Supplied data:
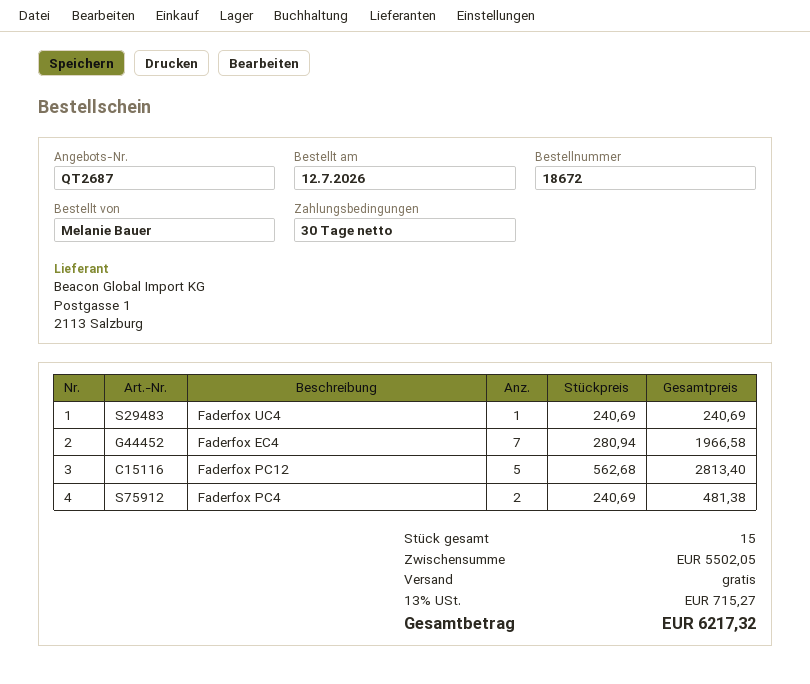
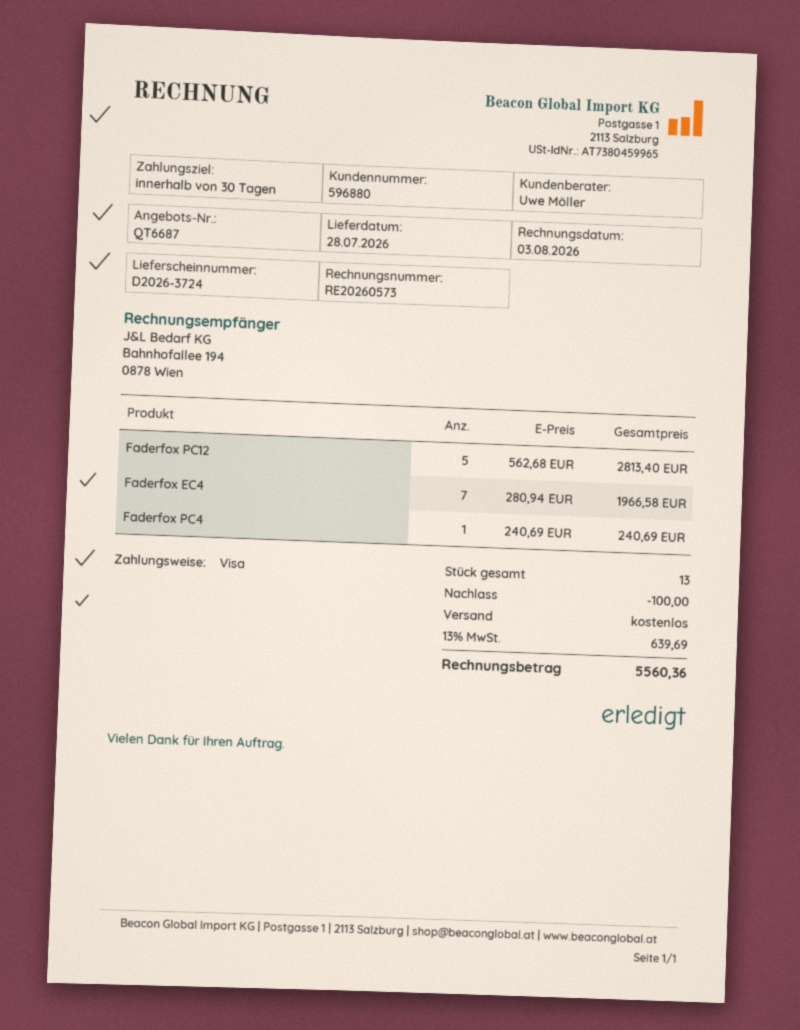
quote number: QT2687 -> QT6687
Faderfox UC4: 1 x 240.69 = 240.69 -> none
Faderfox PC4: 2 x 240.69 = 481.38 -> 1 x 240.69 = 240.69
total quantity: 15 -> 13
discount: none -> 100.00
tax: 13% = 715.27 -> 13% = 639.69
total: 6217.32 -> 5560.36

Assignment: Find the word "total" in the entries above and gather every line that holds it.

The completed task:
total quantity: 15 -> 13
total: 6217.32 -> 5560.36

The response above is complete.